昨年57歳で亡くなった西武の大物助っ人 トニー・フェルナンデスおちゃめ秘話

ヘルメットを飛ばして一塁に疾走する在りし日のフェルナンデス

【楊枝秀基のワッショイ!スポーツ見聞録ちょうど昨年のこの時期だった。記憶に残る野球人がこの世を去ったのは…。その名はトニー・フェルナンデス。2020年2月15日、57歳の若さで病死した。1980年代半ばから活躍したメジャー屈指の遊撃手。日本球界は西武での00年のみだったが、強い印象を残した個性派だった。

99年、西武は新人の松坂大輔が16勝を挙げるもリーグ3連覇を逃した。そこで当時の堤義明オーナーが元MLBコミッショナーのピーター・ユベロス氏を介し、Vの使者として補強したのがフェルナンデスだった。

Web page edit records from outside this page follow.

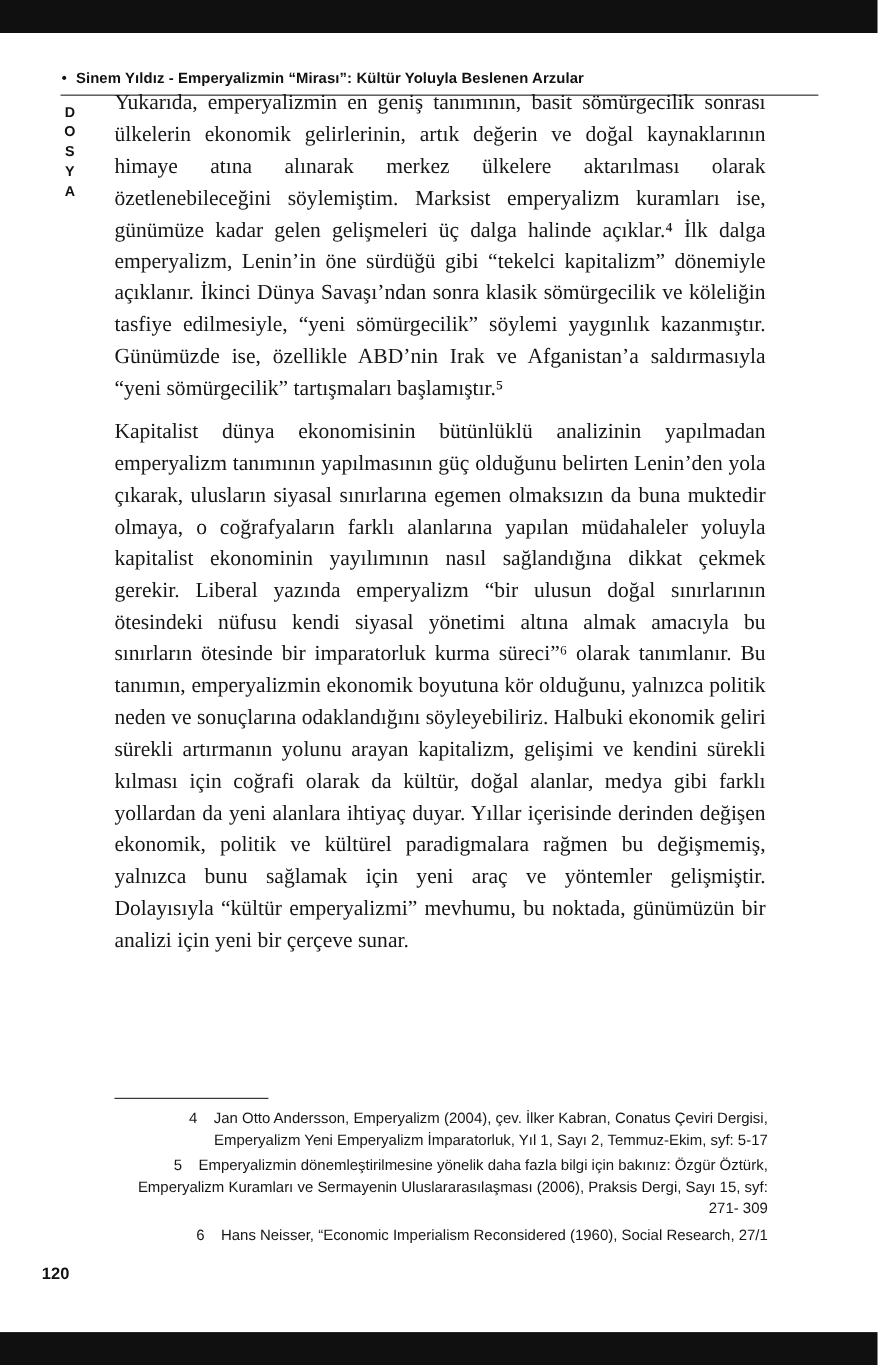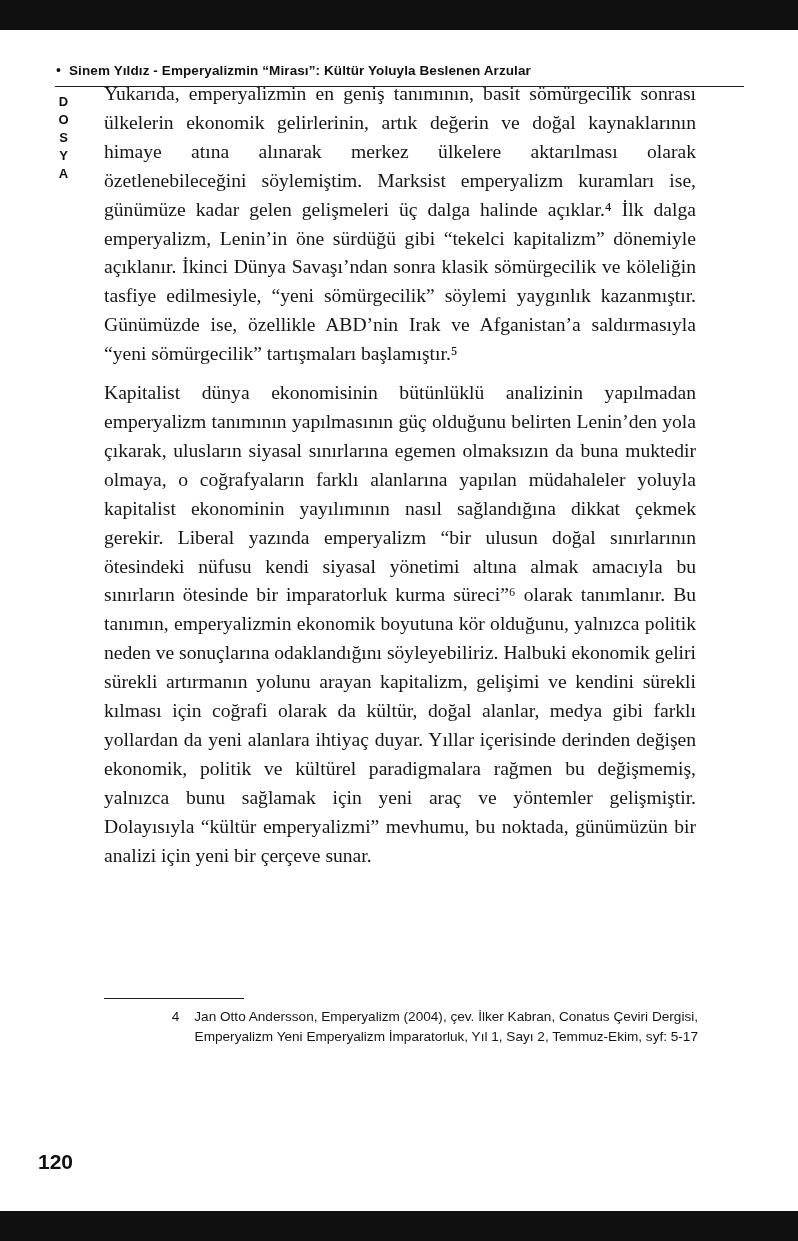--- a/index.html
+++ b/index.html
@@ -83,21 +83,21 @@
   }
   .footnote { margin-bottom: 4px; text-align: right; }
   .footnote .fn-num { margin-right: 15px; }
 
   .page-number {
     position: absolute;
     left: 38px;
     top: 1150px;
     font-family: "Liberation Sans", sans-serif;
     font-weight: bold;
-    font-size: 21px;
+    font-size: 15px;
     color: #111;
   }
 </style>
 </head>
 <body>
 
 <div class="page">
 
   <div class="bar top"></div>
 
@@ -113,19 +113,25 @@
   <div class="body-text">
     <p>Yukarıda, emperyalizmin en geniş tanımının, basit sömürgecilik sonrası ülkelerin ekonomik gelirlerinin, artık değerin ve doğal kaynaklarının himaye atına alınarak merkez ülkelere aktarılması olarak özetlenebileceğini söylemiştim. Marksist emperyalizm kuramları ise, günümüze kadar gelen gelişmeleri üç dalga halinde açıklar.⁴ İlk dalga emperyalizm, Lenin’in öne sürdüğü gibi “tekelci kapitalizm” dönemiyle açıklanır. İkinci Dünya Savaşı’ndan sonra klasik sömürgecilik ve köleliğin tasfiye edilmesiyle, “yeni sömürgecilik” söylemi yaygınlık kazanmıştır. Günümüzde ise, özellikle ABD’nin Irak ve Afganistan’a saldırmasıyla “yeni sömürgecilik” tartışmaları başlamıştır.⁵</p>
     <p>Kapitalist dünya ekonomisinin bütünlüklü analizinin yapılmadan emperyalizm tanımının yapılmasının güç olduğunu belirten Lenin’den yola çıkarak, ulusların siyasal sınırlarına egemen olmaksızın da buna muktedir olmaya, o coğrafyaların farklı alanlarına yapılan müdahaleler yoluyla kapitalist ekonominin yayılımının nasıl sağlandığına dikkat çekmek gerekir. Liberal yazında emperyalizm “bir ulusun doğal sınırlarının ötesindeki nüfusu kendi siyasal yönetimi altına almak amacıyla bu sınırların ötesinde bir imparatorluk kurma süreci”⁶ olarak tanımlanır. Bu tanımın, emperyalizmin ekonomik boyutuna kör olduğunu, yalnızca politik neden ve sonuçlarına odaklandığını söyleyebiliriz. Halbuki ekonomik geliri sürekli artırmanın yolunu arayan kapitalizm, gelişimi ve kendini sürekli kılması için coğrafi olarak da kültür, doğal alanlar, medya gibi farklı yollardan da yeni alanlara ihtiyaç duyar. Yıllar içerisinde derinden değişen ekonomik, politik ve kültürel paradigmalara rağmen bu değişmemiş, yalnızca bunu sağlamak için yeni araç ve yöntemler gelişmiştir. Dolayısıyla “kültür emperyalizmi” mevhumu, bu noktada, günümüzün bir analizi için yeni bir çerçeve sunar.</p>
   </div>
 
   <div class="footnotes">
     <div class="footnote-rule"></div>
     <div class="footnote">
       <span class="fn-num">4</span><span>Jan Otto Andersson, Emperyalizm (2004), çev. İlker Kabran, Conatus Çeviri Dergisi, Emperyalizm Yeni Emperyalizm İmparatorluk, Yıl 1, Sayı 2, Temmuz-Ekim, syf: 5-17</span>
     </div>
+    <div class="footnote">
+      <span class="fn-num">5</span><span>Emperyalizmin dönemleştirilmesine yönelik daha fazla bilgi için bakınız: Özgür Öztürk, Emperyalizm Kuramları ve Sermayenin Uluslararasılaşması (2006), Praksis Dergi, Sayı 15, syf: 271- 309</span>
+    </div>
+    <div class="footnote">
+      <span class="fn-num">6</span><span>Hans Neisser, “Economic Imperialism Reconsidered (1960), Social Research, 27/1</span>
+    </div>
   </div>
 
   <div class="page-number">120</div>
 
   <div class="bar bottom"></div>
 
 </div>
 
 </body></html>

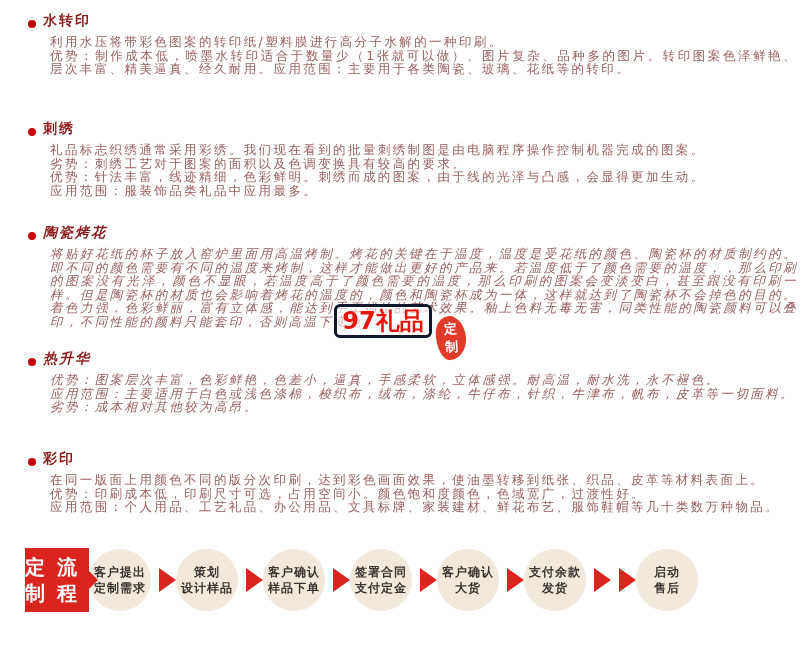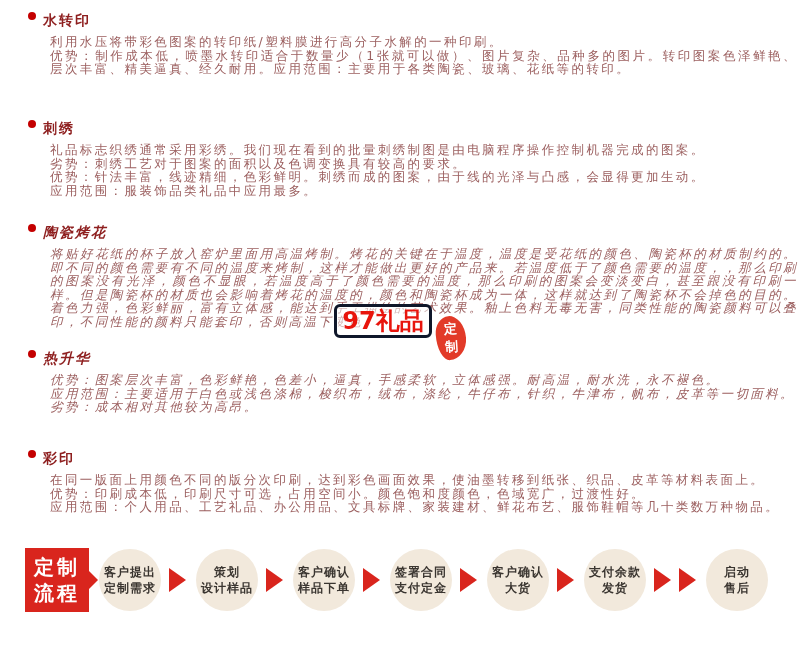--- a/index.html
+++ b/index.html
@@ -15,21 +15,21 @@
     background: #ffffff;
     overflow: hidden;
   }
   .section {
     position: absolute;
     left: 28px;
     width: 762px;
   }
   .sec-head {
     display: flex;
-    align-items: flex-start;
+    align-items: flex-end;
     gap: 7px;
   }
   .bullet {
     width: 8px;
     height: 8px;
     border-radius: 50%;
     background: #c40000;
     flex: 0 0 auto;
   }
   .sec-title {
@@ -108,21 +108,20 @@
     position: relative;
     width: 64px;
     height: 64px;
     background: #d9251d;
     color: #ffffff;
     font-size: 20px;
     font-weight: bold;
     letter-spacing: 3px;
     line-height: 26px;
     display: flex;
-    flex-direction: column;
     align-items: center;
     justify-content: center;
     flex: 0 0 auto;
   }
   .flow-notch {
     position: absolute;
     right: -9px;
     top: 50%;
     transform: translateY(-50%);
     width: 0; height: 0;
@@ -139,21 +138,21 @@
     font-size: 12px;
     font-weight: bold;
     line-height: 16px;
     text-align: center;
     letter-spacing: 1px;
     display: flex;
     flex-direction: column;
     align-items: center;
     justify-content: center;
     flex: 0 0 auto;
-    margin-left: 10px;
+    margin-left: 0;
   }
   .step:first-of-type { margin-left: 16px; }
   .arrow {
     width: 0; height: 0;
     border-top: 12px solid transparent;
     border-bottom: 12px solid transparent;
     border-left: 17px solid #d9251d;
     margin-left: 8px;
     flex: 0 0 auto;
   }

来日時点で既にメジャー通算2276安打、4度のゴールドグラブ賞という超大物。前年もブルージェイズで142試合に出場し、シーズン途中まで打率4割をキープして話題になっていた。

だが…。来日して実物の動きを見てみると、守備面では年齢による衰えが目立ち、チーム内にも不安の声が広がった。しかし、バットを握ると誰もが黙った。オーラ、技術が桁違いだった。同じスイッチヒッターで遊撃手の松井稼頭央(西武二軍監督)は、打撃練習にクギ付けとなった。

バリバリのメジャー。なのにどこかスキがあった。敬虔なクリスチャンで、禁酒禁煙とストイック。そう聞いていたが、キャンプ地の高知で夜の街から怪情報が入ってきた。

「この前、外国人で野球選手やいう人が一人で飲みに来てくれたんよ。なんて言うたらええんやろな。おじさんみたいな雰囲気の黒人の方で40歳くらいかなあ」

んん? 特徴を聞けば聞くほどトニーに合致する。今となっては確認のしようもないが…。

開幕戦では平凡な三飛を落球し「年俸3億3000万円のザル」などと一部スポーツ紙でイジられもした。サイズの合わないヘルメットで全力疾走&ヘッドスライディングするため、防具の脱げたところに送球を受けて悶絶した場面も笑いを誘った。秋田遠征では試合前に杭打ち用のハンマーで素振りし、3安打すると球場関係者に直接交渉してトレーニング用にと持ち帰ってしまうなど奇行も目立った。

それでも打席ではホンモノだった。8月下旬、実兄を亡くし葬儀のため故郷のドミニカ共和国に帰国することになった。その直前の試合で延長10回にサヨナラ弾。お立ち台で声を詰まらせた。

NPBでは103試合で打率3割2分7厘、11本塁打、74打点。西武ドームで出場した最後の試合を終えると、松井稼の背番号7のユニホームを羽織ってロッカーへ消えた。

「このゲームジャージーは将来すごい価値になる。カズオよ、メジャーで待っているよ」

後ろ姿がカッコよかった。おちゃめな偉人、トニー・フェルナンデスよ、安らかに。

☆ようじ・ひでき 1973年8月6日生まれ。神戸市出身。関西学院大卒。98年から「デイリースポーツ」で巨人、阪神などプロ野球担当記者として活躍。2013年10月独立。プロ野球だけではなくスポーツ全般、格闘技、芸能とジャンルにとらわれぬフィールドに人脈を持つ。